#### YOUR OBJECTIVE:
Would you restate each entry word for word, omitting the pictures?

#### DATA EXTRACT:

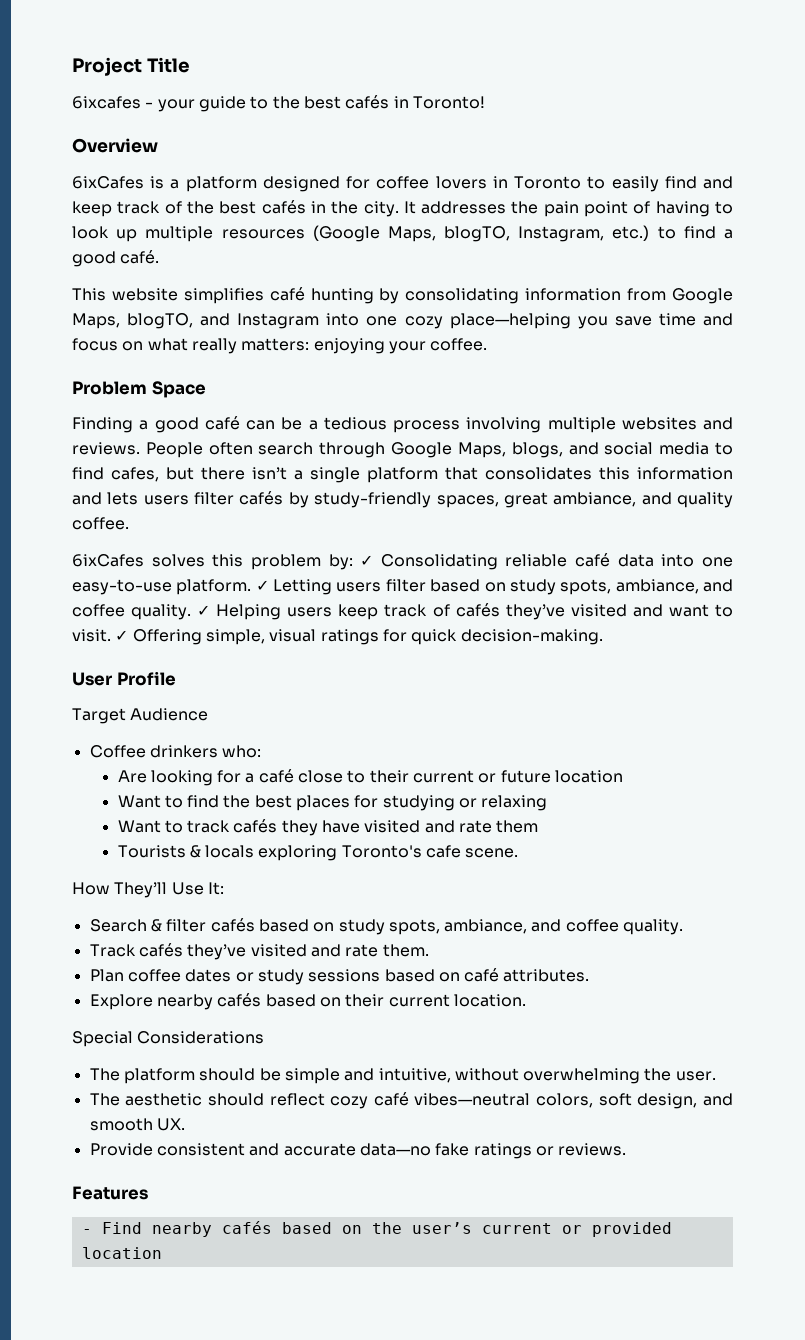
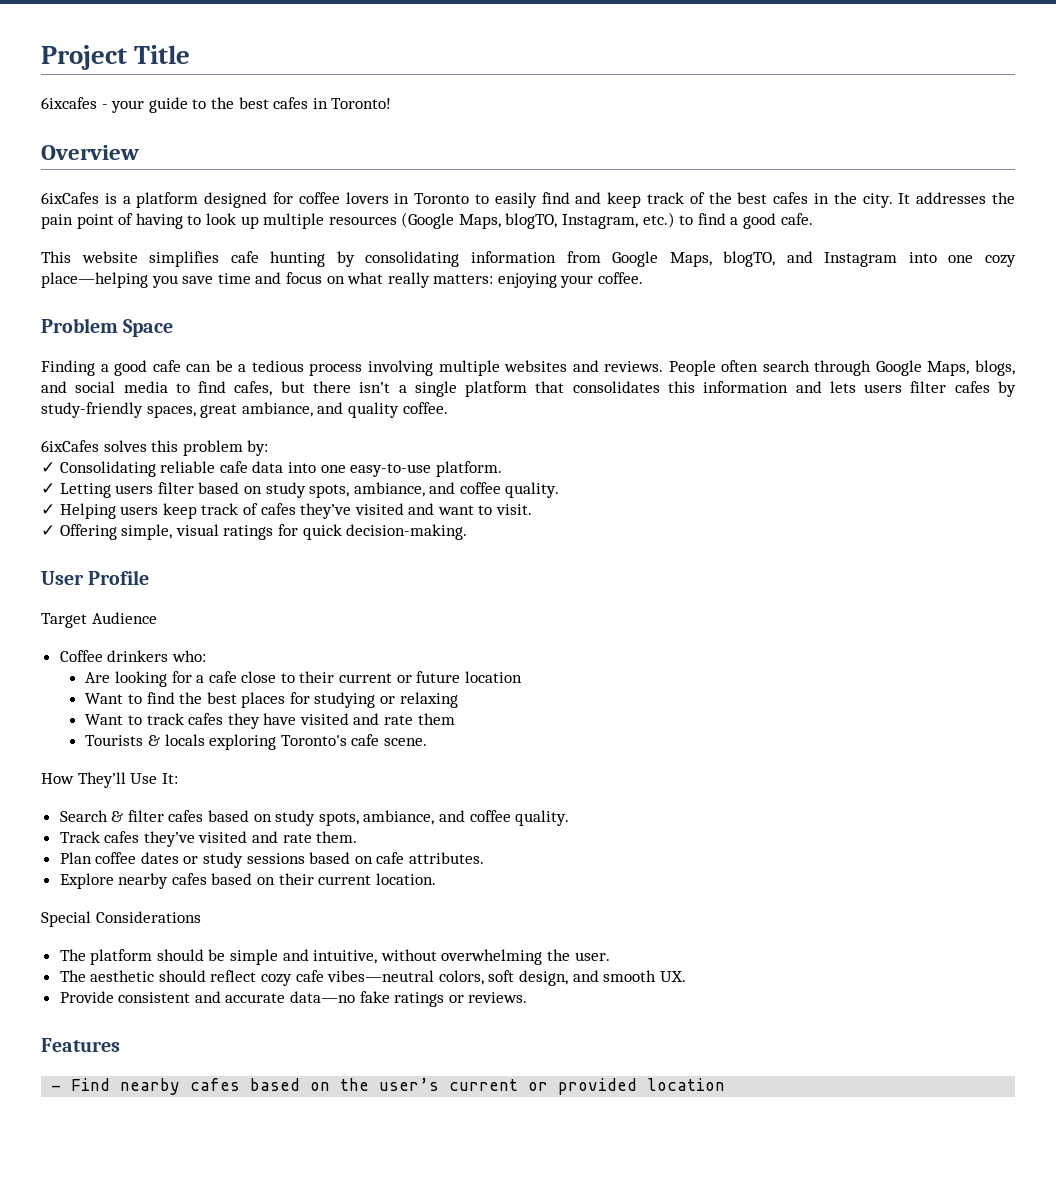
- 6ixcafes - your guide to the best cafés in Toronto!
+ 6ixcafes - your guide to the best cafes in Toronto!
- 6ixCafes is a platform designed for coffee lovers in Toronto to easily find and keep track of the best cafés in the city.
+ 6ixCafes is a platform designed for coffee lovers in Toronto to easily find and keep track of the best cafes in the city.
- It addresses the pain point of having to look up multiple resources (Google Maps, blogTO, Instagram, etc.) to find a good café.
+ It addresses the pain point of having to look up multiple resources (Google Maps, blogTO, Instagram, etc.) to find a good cafe.
- This website simplifies café hunting by consolidating information from Google Maps, blogTO, and Instagram into one cozy place—helping you save time and focus on what really matters: enjoying your coffee.
+ This website simplifies cafe hunting by consolidating information from Google Maps, blogTO, and Instagram into one cozy place—helping you save time and focus on what really matters: enjoying your coffee.
- Finding a good café can be a tedious process involving multiple websites and reviews.
+ Finding a good cafe can be a tedious process involving multiple websites and reviews.
- People often search through Google Maps, blogs, and social media to find cafes, but there isn’t a single platform that consolidates this information and lets users filter cafés by study-friendly spaces, great ambiance, and quality coffee.
+ People often search through Google Maps, blogs, and social media to find cafes, but there isn’t a single platform that consolidates this information and lets users filter cafes by study-friendly spaces, great ambiance, and quality coffee.
- 6ixCafes solves this problem by: ✓ Consolidating reliable café data into one easy-to-use platform. ✓ Letting users filter based on study spots, ambiance, and coffee quality. ✓ Helping users keep track of cafés they’ve visited and want to visit. ✓ Offering simple, visual ratings for quick decision-making.
+ 6ixCafes solves this problem by:
+ ✓ Consolidating reliable cafe data into one easy-to-use platform.
+ ✓ Letting users filter based on study spots, ambiance, and coffee quality.
+ ✓ Helping users keep track of cafes they’ve visited and want to visit.
+ ✓ Offering simple, visual ratings for quick decision-making.
- Are looking for a café close to their current or future location
+ Are looking for a cafe close to their current or future location
- Want to track cafés they have visited and rate them
+ Want to track cafes they have visited and rate them
- Search & filter cafés based on study spots, ambiance, and coffee quality.
+ Search & filter cafes based on study spots, ambiance, and coffee quality.
- Track cafés they’ve visited and rate them.
+ Track cafes they’ve visited and rate them.
- Plan coffee dates or study sessions based on café attributes.
+ Plan coffee dates or study sessions based on cafe attributes.
- Explore nearby cafés based on their current location.
+ Explore nearby cafes based on their current location.
- The aesthetic should reflect cozy café vibes—neutral colors, soft design, and smooth UX.
+ The aesthetic should reflect cozy cafe vibes—neutral colors, soft design, and smooth UX.
- - Find nearby cafés based on the user’s current or provided location
+ - Find nearby cafes based on the user’s current or provided location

#### ANSWER BOX:
- 6ixcafes - your guide to the best cafés in Toronto!
+ 6ixcafes - your guide to the best cafes in Toronto!
- 6ixCafes is a platform designed for coffee lovers in Toronto to easily find and keep track of the best cafés in the city.
+ 6ixCafes is a platform designed for coffee lovers in Toronto to easily find and keep track of the best cafes in the city.
- It addresses the pain point of having to look up multiple resources (Google Maps, blogTO, Instagram, etc.) to find a good café.
+ It addresses the pain point of having to look up multiple resources (Google Maps, blogTO, Instagram, etc.) to find a good cafe.
- This website simplifies café hunting by consolidating information from Google Maps, blogTO, and Instagram into one cozy place—helping you save time and focus on what really matters: enjoying your coffee.
+ This website simplifies cafe hunting by consolidating information from Google Maps, blogTO, and Instagram into one cozy place—helping you save time and focus on what really matters: enjoying your coffee.
- Finding a good café can be a tedious process involving multiple websites and reviews.
+ Finding a good cafe can be a tedious process involving multiple websites and reviews.
- People often search through Google Maps, blogs, and social media to find cafes, but there isn’t a single platform that consolidates this information and lets users filter cafés by study-friendly spaces, great ambiance, and quality coffee.
+ People often search through Google Maps, blogs, and social media to find cafes, but there isn’t a single platform that consolidates this information and lets users filter cafes by study-friendly spaces, great ambiance, and quality coffee.
- 6ixCafes solves this problem by: ✓ Consolidating reliable café data into one easy-to-use platform. ✓ Letting users filter based on study spots, ambiance, and coffee quality. ✓ Helping users keep track of cafés they’ve visited and want to visit. ✓ Offering simple, visual ratings for quick decision-making.
+ 6ixCafes solves this problem by:
+ ✓ Consolidating reliable cafe data into one easy-to-use platform.
+ ✓ Letting users filter based on study spots, ambiance, and coffee quality.
+ ✓ Helping users keep track of cafes they’ve visited and want to visit.
+ ✓ Offering simple, visual ratings for quick decision-making.
- Are looking for a café close to their current or future location
+ Are looking for a cafe close to their current or future location
- Want to track cafés they have visited and rate them
+ Want to track cafes they have visited and rate them
- Search & filter cafés based on study spots, ambiance, and coffee quality.
+ Search & filter cafes based on study spots, ambiance, and coffee quality.
- Track cafés they’ve visited and rate them.
+ Track cafes they’ve visited and rate them.
- Plan coffee dates or study sessions based on café attributes.
+ Plan coffee dates or study sessions based on cafe attributes.
- Explore nearby cafés based on their current location.
+ Explore nearby cafes based on their current location.
- The aesthetic should reflect cozy café vibes—neutral colors, soft design, and smooth UX.
+ The aesthetic should reflect cozy cafe vibes—neutral colors, soft design, and smooth UX.
- - Find nearby cafés based on the user’s current or provided location
+ - Find nearby cafes based on the user’s current or provided location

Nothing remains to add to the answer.